## [Your goal]
Omitting the pictures, output all of the records precisely as written.

## [Data excerpts]

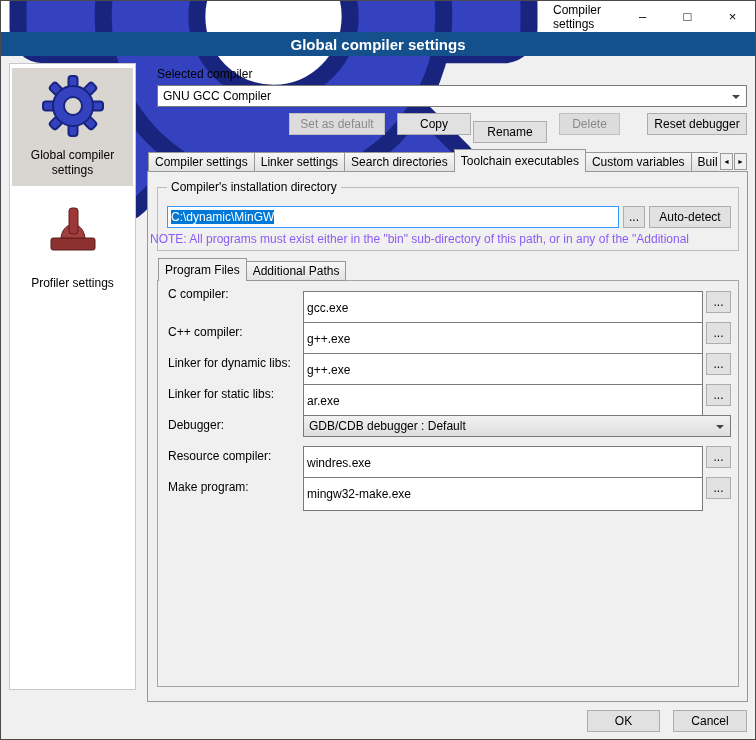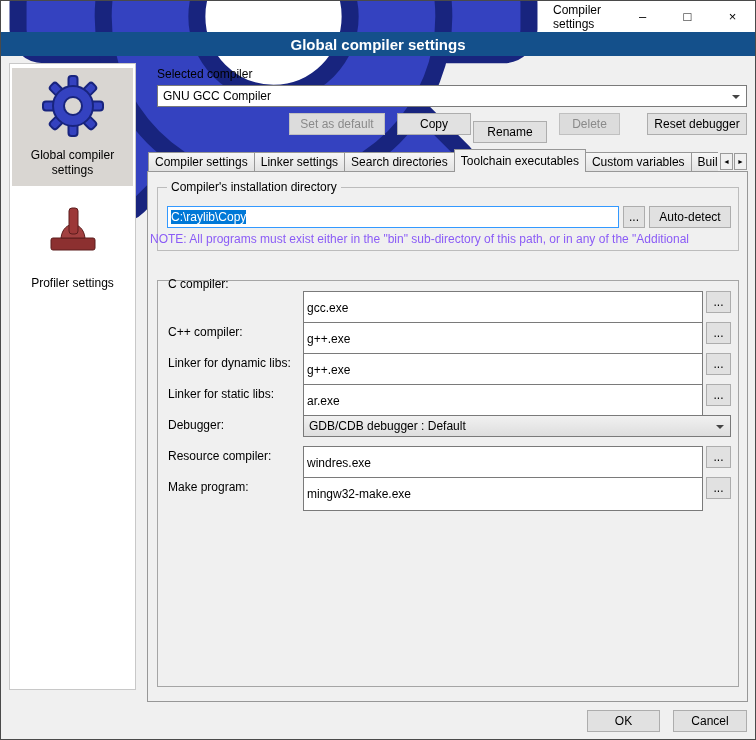--- a/index.html
+++ b/index.html
@@ -146,29 +146,33 @@
     <div class="tab" data-name="tab-build-options-truncated">Buil</div>
   </div>
   <div class="tab-scroll" data-name="tab-scroll-left-button">◄</div>
   <div class="tab-scroll" data-name="tab-scroll-right-button">►</div>
 
   <div data-name="tab-panel"></div>
 
   <div data-name="install-dir-group"></div>
   <span data-name="install-dir-group-title">Compiler's installation directory</span>
   <div data-name="install-dir-input">
-    <span class="sel" data-name="install-dir-value">C:\raylib\Copy</span>
+    <span class="sel" data-name="install-dir-value">C:\dynamic\MinGW</span>
   </div>
   <div class="btn" data-name="install-dir-browse-button">...</div>
   <div class="btn" data-name="auto-detect-button">Auto-detect</div>
   <div data-name="install-dir-note">NOTE: All programs must exist either in the "bin" sub-directory of this path, or in any of the "Additional</div>
 
+  <div data-name="program-tab-strip">
+    <div class="tab active" data-name="tab-program-files">Program Files</div>
+    <div class="tab" data-name="tab-additional-paths">Additional Paths</div>
+  </div>
   <div data-name="program-tab-panel"></div>
 
-  <span class="field-label" style="top:276px" data-name="c-compiler-label">C compiler:</span>
+  <span class="field-label" style="top:286px" data-name="c-compiler-label">C compiler:</span>
   <input class="field-input" style="top: 290px;" data-name="c-compiler-input" value="gcc.exe">
   <div class="btn dots-btn" style="top:290px" data-name="c-compiler-browse-button">...</div>
 
   <span class="field-label" style="top:324px" data-name="cpp-compiler-label">C++ compiler:</span>
   <input class="field-input" style="top: 321px;" data-name="cpp-compiler-input" value="g++.exe">
   <div class="btn dots-btn" style="top:321px" data-name="cpp-compiler-browse-button">...</div>
 
   <span class="field-label" style="top:355px" data-name="dynamic-linker-label">Linker for dynamic libs:</span>
   <input class="field-input" style="top: 352px;" data-name="dynamic-linker-input" value="g++.exe">
   <div class="btn dots-btn" style="top:352px" data-name="dynamic-linker-browse-button">...</div>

## [Task output]
--- a/index.html
+++ b/index.html
@@ -146,29 +146,33 @@
     <div class="tab" data-name="tab-build-options-truncated">Buil</div>
   </div>
   <div class="tab-scroll" data-name="tab-scroll-left-button">◄</div>
   <div class="tab-scroll" data-name="tab-scroll-right-button">►</div>
 
   <div data-name="tab-panel"></div>
 
   <div data-name="install-dir-group"></div>
   <span data-name="install-dir-group-title">Compiler's installation directory</span>
   <div data-name="install-dir-input">
-    <span class="sel" data-name="install-dir-value">C:\raylib\Copy</span>
+    <span class="sel" data-name="install-dir-value">C:\dynamic\MinGW</span>
   </div>
   <div class="btn" data-name="install-dir-browse-button">...</div>
   <div class="btn" data-name="auto-detect-button">Auto-detect</div>
   <div data-name="install-dir-note">NOTE: All programs must exist either in the "bin" sub-directory of this path, or in any of the "Additional</div>
 
+  <div data-name="program-tab-strip">
+    <div class="tab active" data-name="tab-program-files">Program Files</div>
+    <div class="tab" data-name="tab-additional-paths">Additional Paths</div>
+  </div>
   <div data-name="program-tab-panel"></div>
 
-  <span class="field-label" style="top:276px" data-name="c-compiler-label">C compiler:</span>
+  <span class="field-label" style="top:286px" data-name="c-compiler-label">C compiler:</span>
   <input class="field-input" style="top: 290px;" data-name="c-compiler-input" value="gcc.exe">
   <div class="btn dots-btn" style="top:290px" data-name="c-compiler-browse-button">...</div>
 
   <span class="field-label" style="top:324px" data-name="cpp-compiler-label">C++ compiler:</span>
   <input class="field-input" style="top: 321px;" data-name="cpp-compiler-input" value="g++.exe">
   <div class="btn dots-btn" style="top:321px" data-name="cpp-compiler-browse-button">...</div>
 
   <span class="field-label" style="top:355px" data-name="dynamic-linker-label">Linker for dynamic libs:</span>
   <input class="field-input" style="top: 352px;" data-name="dynamic-linker-input" value="g++.exe">
   <div class="btn dots-btn" style="top:352px" data-name="dynamic-linker-browse-button">...</div>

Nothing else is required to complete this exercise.